WORK INSTRUCTION
Please figure out how many lines in the material contain "Apple", and give only that number.

┄┄┄┄┄┄

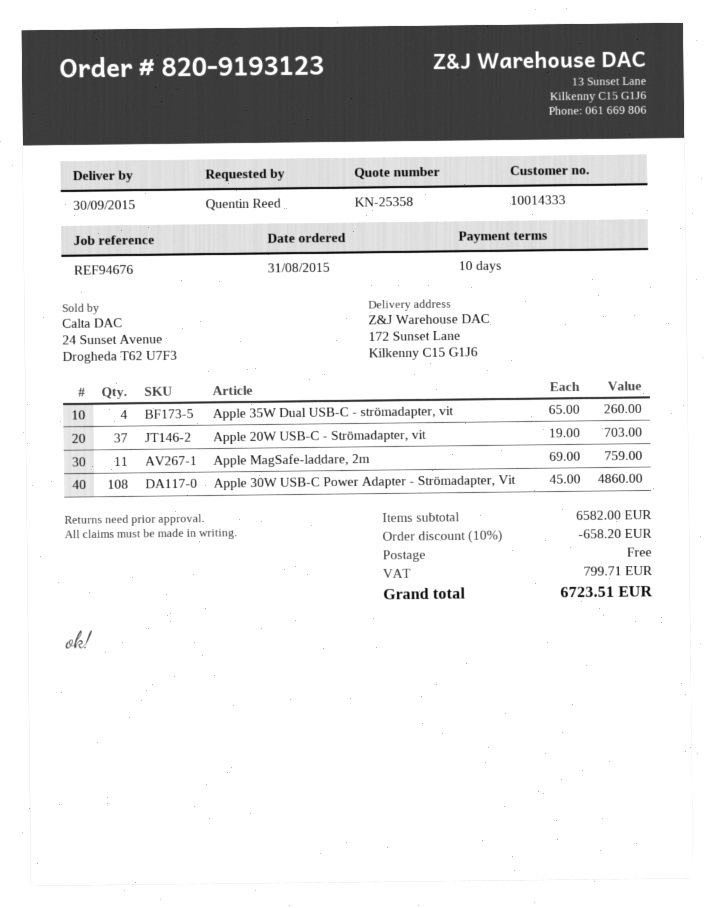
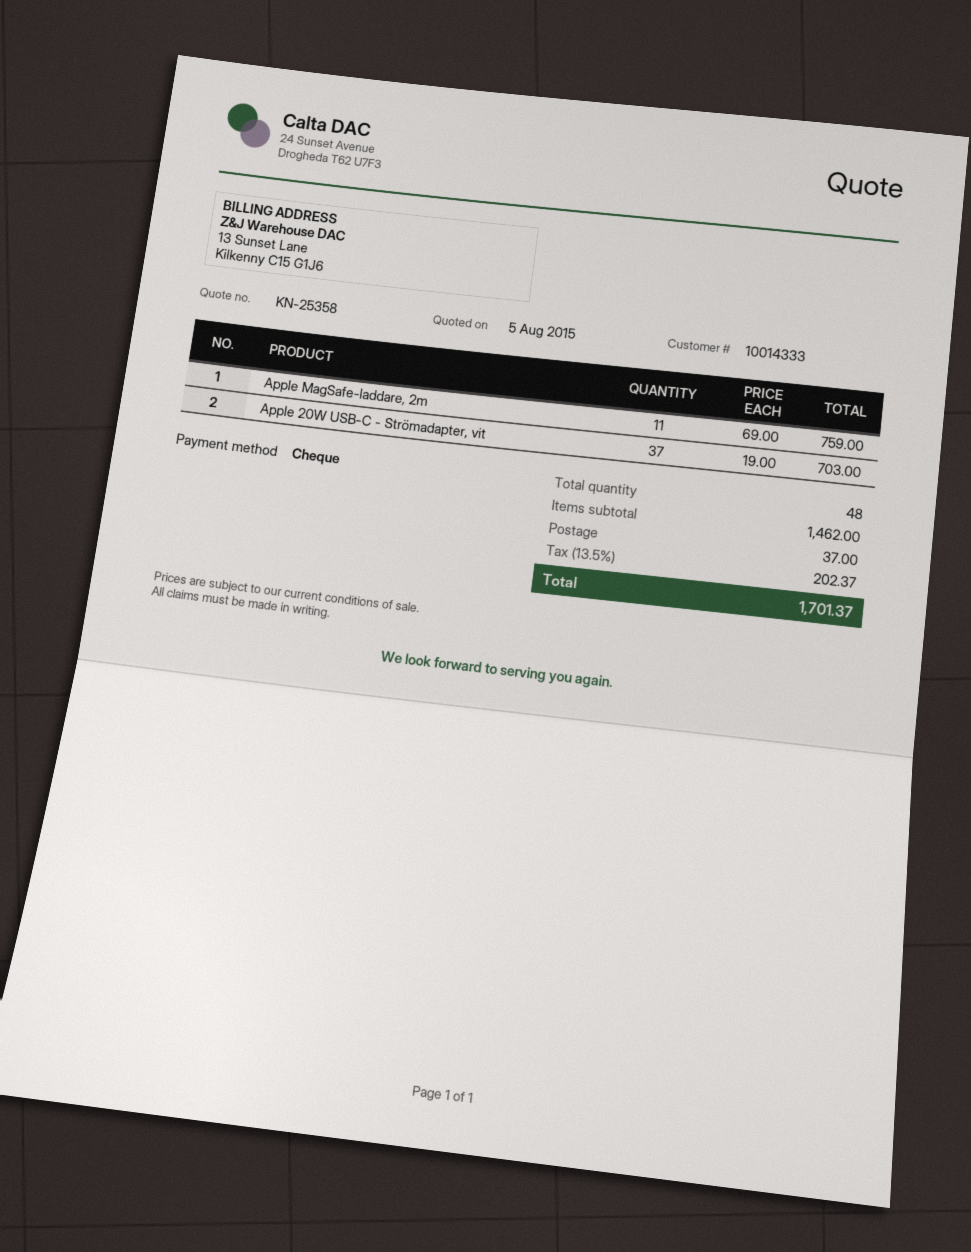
Apple 35W Dual USB-C - strömadapter, vit: 4 x 65.00 = 260.00 -> none
Apple 30W USB-C Power Adapter - Strömadapter, Vit: 108 x 45.00 = 4860.00 -> none
subtotal: 6582.00 -> 1462.00
discount: 10% = 658.20 -> none
shipping: 0.00 -> 37.00
tax: 799.71 -> 202.37
total: 6723.51 -> 1701.37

┄┄┄┄┄┄

WRITTEN RESPONSE
2